By that I mean, is the online community all that’s left for banks? Individuals who seem willing to trade personal data for convenience? Those who would prefer to never consult with a human being, an expert, when it comes to managing one of the most important and difficult areas of their lives? Their finances?
Personally, I believe there is still a place for that “off-line” community… the one surrounding your branch locations, the one that consists of individuals and local businesses who are connected with each other and value that connection.
But, hey, what do I know? Seems like every time you open a news page in your browser there’s some article about digital transformation, monetizing data, turning branch banks into internet cafes… is that really where we’re headed? And, should we?
Granted, I wholeheartedly agree with Mr. Britt, Chine CEO, that “the pandemic has just accelerated the trend that was already in motion.” This finextra article from just the other day included this proclamation from Paul Walker, GM of Q2 BaaS. “Now any bank can have its own Marcus or Chime in a matter of a few weeks.” Wow, the race to trade one community for the other is really is running full steam ahead.
Further proof is a recent Financial Brand blog about digital banking insights that can be learned from China’s We Bank. The Shenzen-based, digital-only bank has experienced exponential growth since its inception in 2015. How? The cynic might ask this question: Could it be that they are raking in cash not because of a digital banking model worth emulating but, instead, a model that allows them to monetize data and loan money to high-risk individuals without fear of running afoul of regulatory agencies?

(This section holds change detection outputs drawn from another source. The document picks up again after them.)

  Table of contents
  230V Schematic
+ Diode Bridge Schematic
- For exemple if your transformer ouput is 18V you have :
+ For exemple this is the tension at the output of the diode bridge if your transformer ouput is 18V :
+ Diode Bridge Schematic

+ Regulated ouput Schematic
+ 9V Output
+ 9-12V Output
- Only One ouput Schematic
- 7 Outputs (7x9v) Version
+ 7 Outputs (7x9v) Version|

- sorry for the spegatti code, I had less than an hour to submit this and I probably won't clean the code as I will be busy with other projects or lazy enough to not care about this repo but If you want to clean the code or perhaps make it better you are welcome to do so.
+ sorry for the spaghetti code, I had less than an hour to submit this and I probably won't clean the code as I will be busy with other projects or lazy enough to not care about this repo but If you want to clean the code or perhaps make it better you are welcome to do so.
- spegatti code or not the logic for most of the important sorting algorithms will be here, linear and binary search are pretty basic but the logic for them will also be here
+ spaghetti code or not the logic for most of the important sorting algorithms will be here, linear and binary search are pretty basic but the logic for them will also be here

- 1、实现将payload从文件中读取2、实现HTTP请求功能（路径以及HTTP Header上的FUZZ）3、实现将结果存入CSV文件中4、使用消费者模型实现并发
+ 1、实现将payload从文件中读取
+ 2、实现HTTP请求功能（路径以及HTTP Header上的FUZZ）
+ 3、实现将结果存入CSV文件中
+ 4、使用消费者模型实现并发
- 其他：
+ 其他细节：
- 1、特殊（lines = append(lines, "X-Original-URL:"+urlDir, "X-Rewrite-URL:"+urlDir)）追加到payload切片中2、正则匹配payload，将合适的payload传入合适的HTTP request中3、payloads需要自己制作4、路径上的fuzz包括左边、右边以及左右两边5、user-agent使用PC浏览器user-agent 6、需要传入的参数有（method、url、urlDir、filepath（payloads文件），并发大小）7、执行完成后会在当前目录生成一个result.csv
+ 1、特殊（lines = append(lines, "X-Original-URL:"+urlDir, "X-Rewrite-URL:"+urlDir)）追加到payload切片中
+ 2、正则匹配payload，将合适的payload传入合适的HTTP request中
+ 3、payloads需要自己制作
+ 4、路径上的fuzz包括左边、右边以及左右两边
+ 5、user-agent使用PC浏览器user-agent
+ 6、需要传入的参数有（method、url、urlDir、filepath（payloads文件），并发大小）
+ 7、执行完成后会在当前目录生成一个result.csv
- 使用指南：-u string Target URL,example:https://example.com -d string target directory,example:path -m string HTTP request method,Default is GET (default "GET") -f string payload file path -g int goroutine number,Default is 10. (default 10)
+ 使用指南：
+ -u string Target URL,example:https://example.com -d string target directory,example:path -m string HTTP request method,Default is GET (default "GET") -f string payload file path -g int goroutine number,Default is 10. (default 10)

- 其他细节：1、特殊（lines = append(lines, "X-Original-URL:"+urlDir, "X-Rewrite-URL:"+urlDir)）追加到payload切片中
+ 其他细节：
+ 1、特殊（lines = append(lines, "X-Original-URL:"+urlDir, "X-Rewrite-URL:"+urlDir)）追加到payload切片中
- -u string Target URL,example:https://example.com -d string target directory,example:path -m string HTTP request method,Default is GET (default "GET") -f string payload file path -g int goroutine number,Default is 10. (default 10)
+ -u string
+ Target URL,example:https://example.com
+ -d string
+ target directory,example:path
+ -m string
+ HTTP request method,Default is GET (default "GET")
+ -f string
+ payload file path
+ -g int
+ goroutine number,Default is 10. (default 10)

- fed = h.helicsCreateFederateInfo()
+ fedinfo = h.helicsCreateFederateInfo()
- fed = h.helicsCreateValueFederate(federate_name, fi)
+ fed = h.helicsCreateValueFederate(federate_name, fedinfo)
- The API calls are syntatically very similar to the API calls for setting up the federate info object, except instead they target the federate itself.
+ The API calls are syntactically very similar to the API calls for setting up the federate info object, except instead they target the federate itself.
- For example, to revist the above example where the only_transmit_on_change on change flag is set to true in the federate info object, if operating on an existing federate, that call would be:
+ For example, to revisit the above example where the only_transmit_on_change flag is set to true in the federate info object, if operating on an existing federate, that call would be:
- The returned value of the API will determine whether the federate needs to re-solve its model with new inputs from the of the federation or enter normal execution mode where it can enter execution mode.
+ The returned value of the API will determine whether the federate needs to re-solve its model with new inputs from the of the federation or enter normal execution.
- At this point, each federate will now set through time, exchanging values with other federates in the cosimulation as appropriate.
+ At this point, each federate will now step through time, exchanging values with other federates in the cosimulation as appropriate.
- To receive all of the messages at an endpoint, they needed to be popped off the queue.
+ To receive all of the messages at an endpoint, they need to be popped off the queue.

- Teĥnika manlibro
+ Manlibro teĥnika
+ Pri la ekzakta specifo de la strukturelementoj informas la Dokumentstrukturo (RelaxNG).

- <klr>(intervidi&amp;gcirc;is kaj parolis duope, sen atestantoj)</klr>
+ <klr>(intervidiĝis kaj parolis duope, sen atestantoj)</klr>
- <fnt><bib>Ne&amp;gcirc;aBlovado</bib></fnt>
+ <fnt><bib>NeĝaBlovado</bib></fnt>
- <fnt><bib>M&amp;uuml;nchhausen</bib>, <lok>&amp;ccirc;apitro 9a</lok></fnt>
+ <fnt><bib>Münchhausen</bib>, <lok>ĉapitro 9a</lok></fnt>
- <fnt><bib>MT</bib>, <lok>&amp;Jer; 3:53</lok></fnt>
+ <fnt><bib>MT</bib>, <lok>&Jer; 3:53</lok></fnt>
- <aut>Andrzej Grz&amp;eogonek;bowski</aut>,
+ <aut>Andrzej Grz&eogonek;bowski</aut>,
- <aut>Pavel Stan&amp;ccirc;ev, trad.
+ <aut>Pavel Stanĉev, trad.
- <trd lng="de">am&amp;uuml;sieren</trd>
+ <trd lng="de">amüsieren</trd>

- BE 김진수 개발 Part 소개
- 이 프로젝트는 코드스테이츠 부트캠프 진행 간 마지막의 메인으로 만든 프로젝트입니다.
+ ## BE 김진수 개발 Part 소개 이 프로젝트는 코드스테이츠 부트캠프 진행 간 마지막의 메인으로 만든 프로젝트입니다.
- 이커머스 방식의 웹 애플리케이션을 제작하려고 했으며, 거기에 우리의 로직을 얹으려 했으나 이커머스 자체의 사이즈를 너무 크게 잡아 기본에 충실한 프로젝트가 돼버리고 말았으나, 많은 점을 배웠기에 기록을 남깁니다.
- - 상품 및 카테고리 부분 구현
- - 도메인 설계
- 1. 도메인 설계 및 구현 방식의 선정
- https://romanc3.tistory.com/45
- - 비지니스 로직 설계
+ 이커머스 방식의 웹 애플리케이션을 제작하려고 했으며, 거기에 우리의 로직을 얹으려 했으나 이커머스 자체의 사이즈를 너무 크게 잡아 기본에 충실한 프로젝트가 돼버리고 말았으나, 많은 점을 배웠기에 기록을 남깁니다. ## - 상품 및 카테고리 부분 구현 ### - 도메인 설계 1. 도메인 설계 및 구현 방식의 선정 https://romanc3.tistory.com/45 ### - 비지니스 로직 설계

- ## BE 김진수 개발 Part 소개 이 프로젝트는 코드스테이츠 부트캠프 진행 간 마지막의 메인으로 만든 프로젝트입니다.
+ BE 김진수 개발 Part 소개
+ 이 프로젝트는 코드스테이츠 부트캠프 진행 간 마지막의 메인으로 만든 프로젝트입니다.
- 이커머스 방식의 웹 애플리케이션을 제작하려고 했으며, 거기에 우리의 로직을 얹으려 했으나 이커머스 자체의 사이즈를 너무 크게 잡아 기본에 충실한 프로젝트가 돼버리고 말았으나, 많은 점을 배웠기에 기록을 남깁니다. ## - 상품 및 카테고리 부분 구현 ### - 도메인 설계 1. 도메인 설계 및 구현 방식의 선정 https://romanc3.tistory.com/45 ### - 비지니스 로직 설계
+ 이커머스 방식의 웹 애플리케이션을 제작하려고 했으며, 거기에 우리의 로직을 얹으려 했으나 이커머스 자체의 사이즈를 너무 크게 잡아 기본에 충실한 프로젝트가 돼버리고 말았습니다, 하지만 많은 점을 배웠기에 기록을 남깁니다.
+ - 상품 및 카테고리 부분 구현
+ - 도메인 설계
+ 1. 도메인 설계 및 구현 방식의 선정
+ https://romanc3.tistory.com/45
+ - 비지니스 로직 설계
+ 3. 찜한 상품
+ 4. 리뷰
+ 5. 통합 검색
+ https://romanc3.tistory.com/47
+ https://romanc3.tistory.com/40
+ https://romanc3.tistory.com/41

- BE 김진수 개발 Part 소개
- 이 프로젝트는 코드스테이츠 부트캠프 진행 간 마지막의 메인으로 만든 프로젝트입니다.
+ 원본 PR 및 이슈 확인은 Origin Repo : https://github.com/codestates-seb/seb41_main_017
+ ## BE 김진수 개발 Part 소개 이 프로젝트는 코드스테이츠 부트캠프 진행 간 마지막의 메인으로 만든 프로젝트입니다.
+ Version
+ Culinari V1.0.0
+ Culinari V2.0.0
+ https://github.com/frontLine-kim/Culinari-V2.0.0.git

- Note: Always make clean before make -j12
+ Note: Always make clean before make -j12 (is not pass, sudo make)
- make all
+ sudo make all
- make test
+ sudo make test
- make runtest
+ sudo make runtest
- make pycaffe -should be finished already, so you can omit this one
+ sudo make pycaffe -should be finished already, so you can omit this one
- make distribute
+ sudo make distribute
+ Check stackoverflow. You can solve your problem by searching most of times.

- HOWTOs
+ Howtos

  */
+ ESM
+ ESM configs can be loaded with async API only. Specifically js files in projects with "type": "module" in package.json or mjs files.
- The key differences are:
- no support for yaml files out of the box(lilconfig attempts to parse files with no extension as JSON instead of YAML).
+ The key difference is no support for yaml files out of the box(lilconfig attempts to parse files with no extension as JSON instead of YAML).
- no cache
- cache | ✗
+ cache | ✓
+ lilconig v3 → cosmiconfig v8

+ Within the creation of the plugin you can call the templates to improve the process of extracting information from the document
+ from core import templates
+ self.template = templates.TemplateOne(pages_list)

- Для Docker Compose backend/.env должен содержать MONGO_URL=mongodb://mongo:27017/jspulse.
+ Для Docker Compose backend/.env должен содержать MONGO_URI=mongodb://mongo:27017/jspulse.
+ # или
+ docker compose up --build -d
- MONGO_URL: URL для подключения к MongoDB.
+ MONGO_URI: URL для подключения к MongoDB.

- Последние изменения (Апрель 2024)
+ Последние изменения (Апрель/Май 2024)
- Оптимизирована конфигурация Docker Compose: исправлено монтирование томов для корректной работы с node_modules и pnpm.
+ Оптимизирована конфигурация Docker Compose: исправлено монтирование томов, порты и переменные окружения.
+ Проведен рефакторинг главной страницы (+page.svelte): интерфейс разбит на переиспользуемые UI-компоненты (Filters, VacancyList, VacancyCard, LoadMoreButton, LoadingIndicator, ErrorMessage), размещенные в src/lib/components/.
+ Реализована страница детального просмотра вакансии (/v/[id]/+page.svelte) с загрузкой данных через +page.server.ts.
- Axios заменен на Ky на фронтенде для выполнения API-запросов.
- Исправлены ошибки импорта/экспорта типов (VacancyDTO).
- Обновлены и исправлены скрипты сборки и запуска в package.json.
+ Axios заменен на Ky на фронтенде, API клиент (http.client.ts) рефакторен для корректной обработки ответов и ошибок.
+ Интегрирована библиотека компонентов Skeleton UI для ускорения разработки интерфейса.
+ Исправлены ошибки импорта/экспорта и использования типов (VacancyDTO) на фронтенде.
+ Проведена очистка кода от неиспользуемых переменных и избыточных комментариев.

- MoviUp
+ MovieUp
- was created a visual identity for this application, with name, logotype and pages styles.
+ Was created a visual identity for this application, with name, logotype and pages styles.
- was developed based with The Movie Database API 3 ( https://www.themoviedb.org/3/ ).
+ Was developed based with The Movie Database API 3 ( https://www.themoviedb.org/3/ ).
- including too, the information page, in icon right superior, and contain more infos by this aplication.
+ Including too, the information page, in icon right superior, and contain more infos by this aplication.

Case in point. We Bank has built a business of over 200 million customers by opening accounts with an average revenue per user of around $10 USD. Their per-account operation cost is only 3.6 RMB, or roughly $.50 USD. And, they can process a loan application in just 5 seconds. 5 seconds! How is that possible? Henry Ma, CIO explains it so: “We work with a lot of internet platforms. Essentially, we embed our financial products into our partner platforms. And we also work with our partner platforms and leverage the data and the user base that they have and do a lot of pre-underwriting on the users. When we work with a particular platform, the user will get pre-underwritten and receive an invitation from us. Once the user accepts the invitation, we have already gotten some idea of what kind of a credit worthiness this user deserves.”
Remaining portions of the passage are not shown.